┌─ STORED DATA
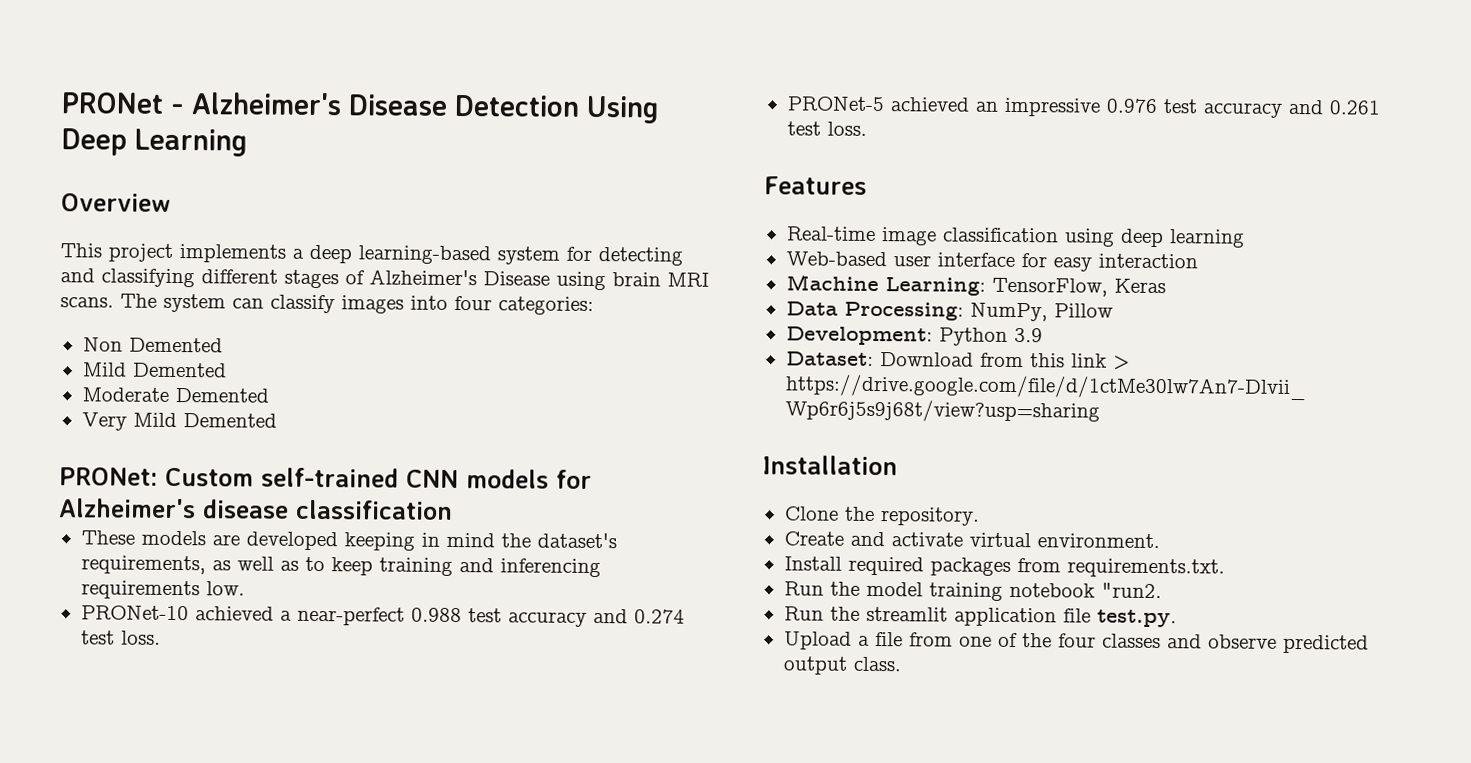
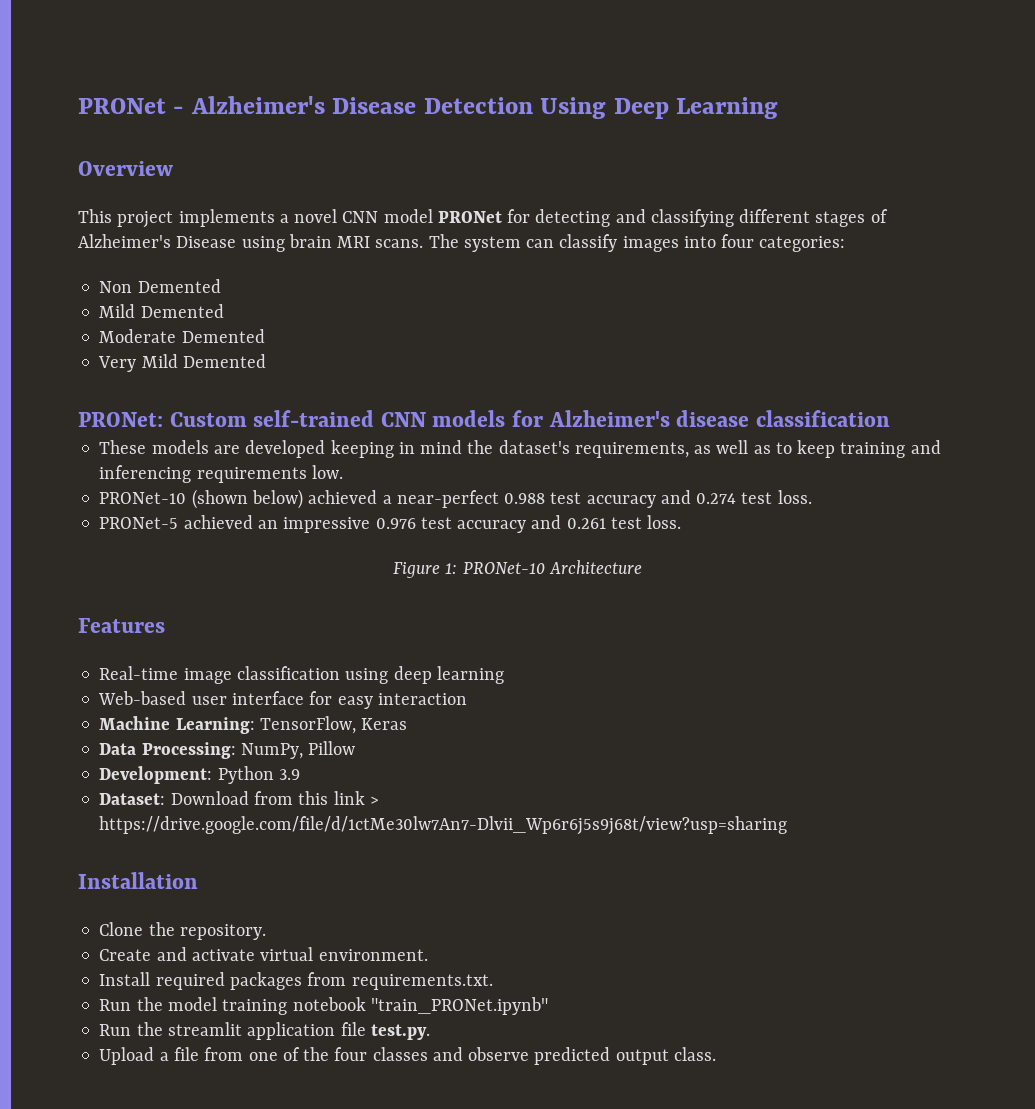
- This project implements a deep learning-based system for detecting and classifying different stages of Alzheimer's Disease using brain MRI scans.
+ This project implements a novel CNN model PRONet for detecting and classifying different stages of Alzheimer's Disease using brain MRI scans.
- PRONet-10 achieved a near-perfect 0.988 test accuracy and 0.274 test loss.
+ PRONet-10 (shown below) achieved a near-perfect 0.988 test accuracy and 0.274 test loss.
+ Figure 1: PRONet-10 Architecture
- Run the model training notebook "run2.
+ Run the model training notebook "train_PRONet.ipynb"

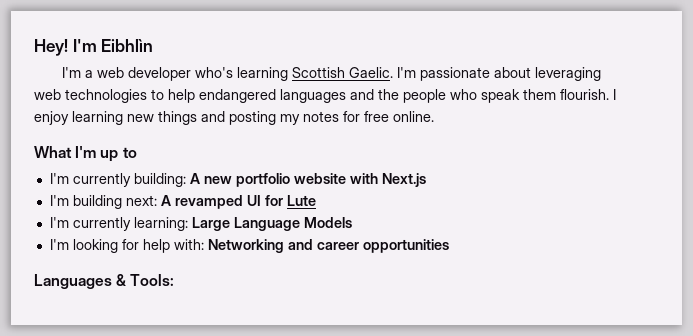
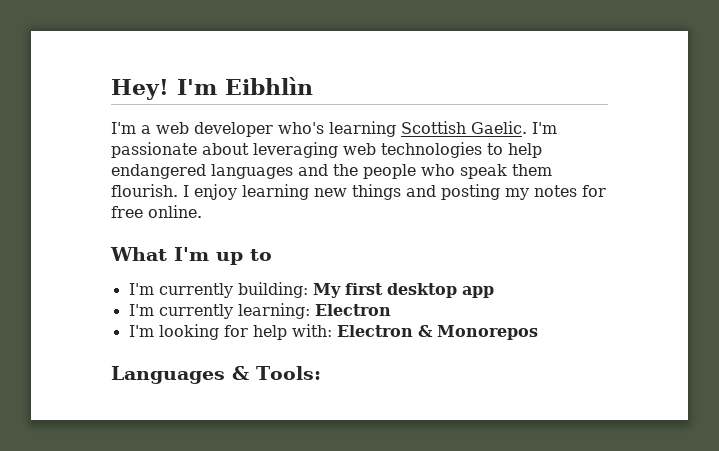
- I'm currently building: A new portfolio website with Next.js
- I'm building next: A revamped UI for Lute
+ I'm currently building: My first desktop app
- I'm currently learning: Large Language Models
+ I'm currently learning: Electron
- I'm looking for help with: Networking and career opportunities
+ I'm looking for help with: Electron & Monorepos

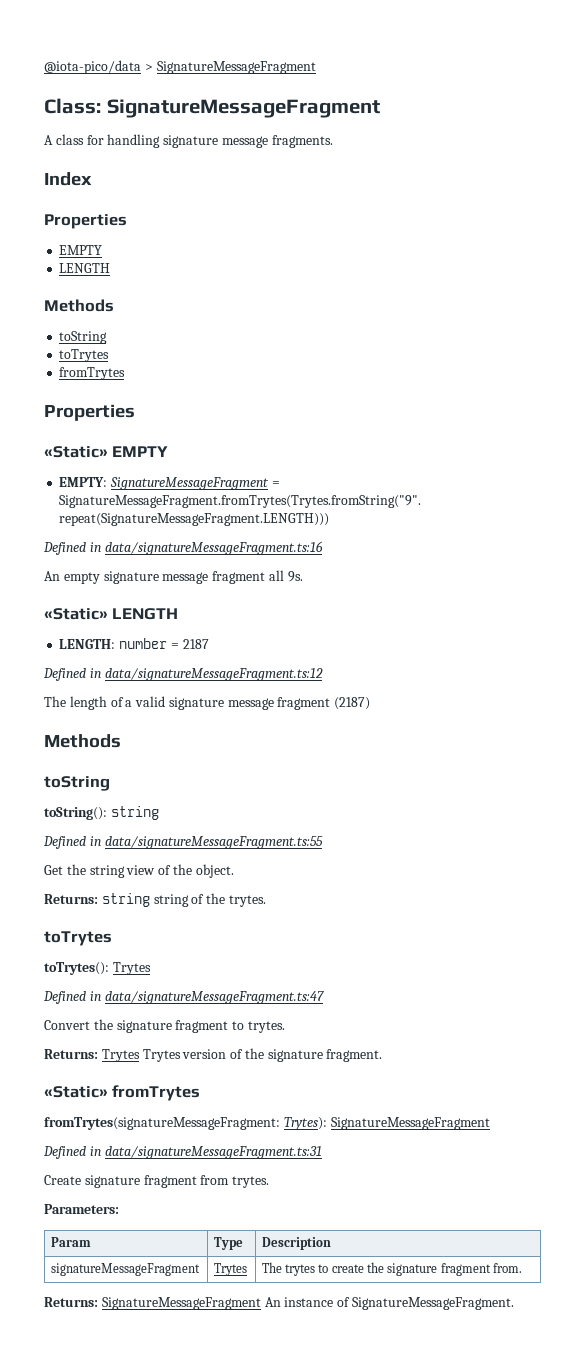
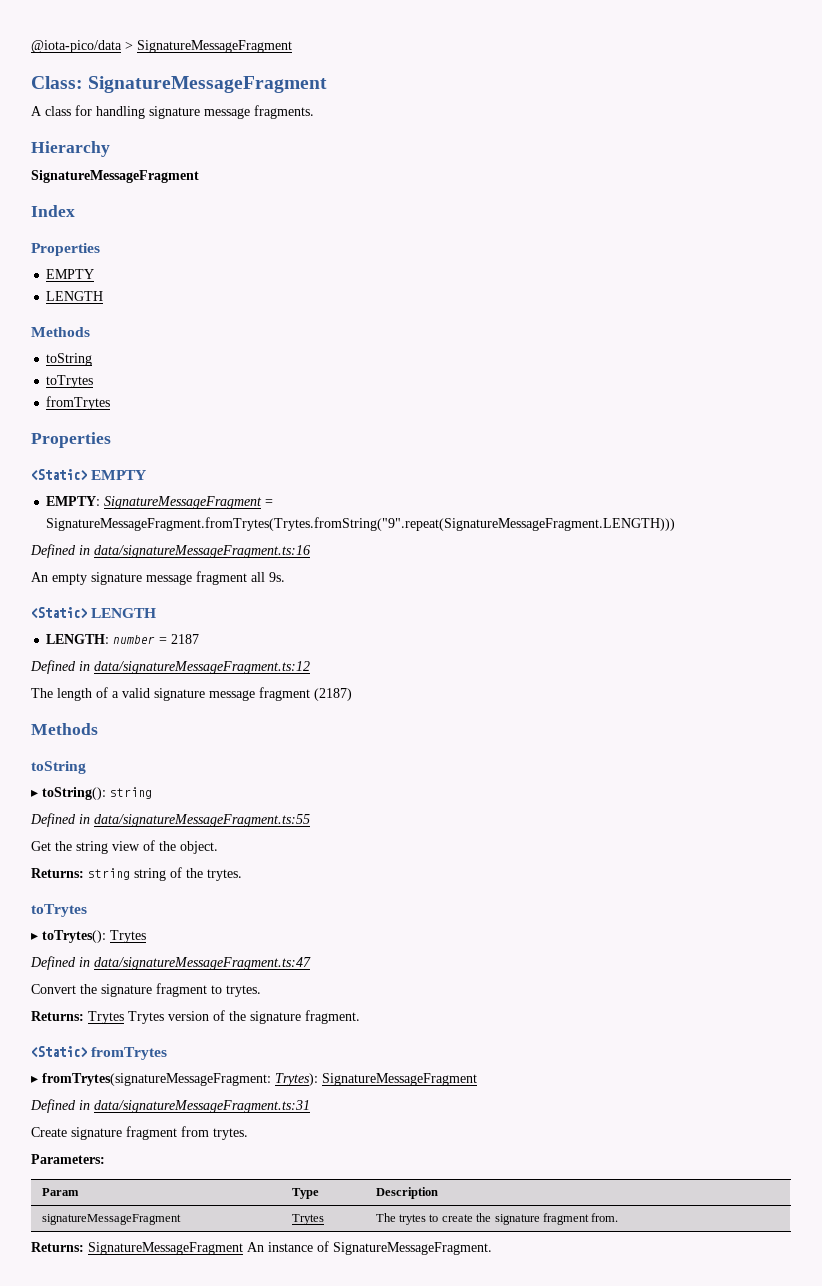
+ Hierarchy
+ SignatureMessageFragment
- «Static» EMPTY
+ <Static> EMPTY
- «Static» LENGTH
+ <Static> LENGTH
- toString(): string
+ ▸ toString(): string
- toTrytes(): Trytes
+ ▸ toTrytes(): Trytes
- «Static» fromTrytes
- fromTrytes(signatureMessageFragment: Trytes): SignatureMessageFragment
+ <Static> fromTrytes
+ ▸ fromTrytes(signatureMessageFragment: Trytes): SignatureMessageFragment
└─
— EXERCISE DETAILS —
Each line from the line containing "currently learning: Electron" through the final line of the data above must be retyped exactly; nothing else, and no pictures, may appear.

— SOLUTION BELOW —
+ I'm currently learning: Electron
- I'm looking for help with: Networking and career opportunities
+ I'm looking for help with: Electron & Monorepos

+ Hierarchy
+ SignatureMessageFragment
- «Static» EMPTY
+ <Static> EMPTY
- «Static» LENGTH
+ <Static> LENGTH
- toString(): string
+ ▸ toString(): string
- toTrytes(): Trytes
+ ▸ toTrytes(): Trytes
- «Static» fromTrytes
- fromTrytes(signatureMessageFragment: Trytes): SignatureMessageFragment
+ <Static> fromTrytes
+ ▸ fromTrytes(signatureMessageFragment: Trytes): SignatureMessageFragment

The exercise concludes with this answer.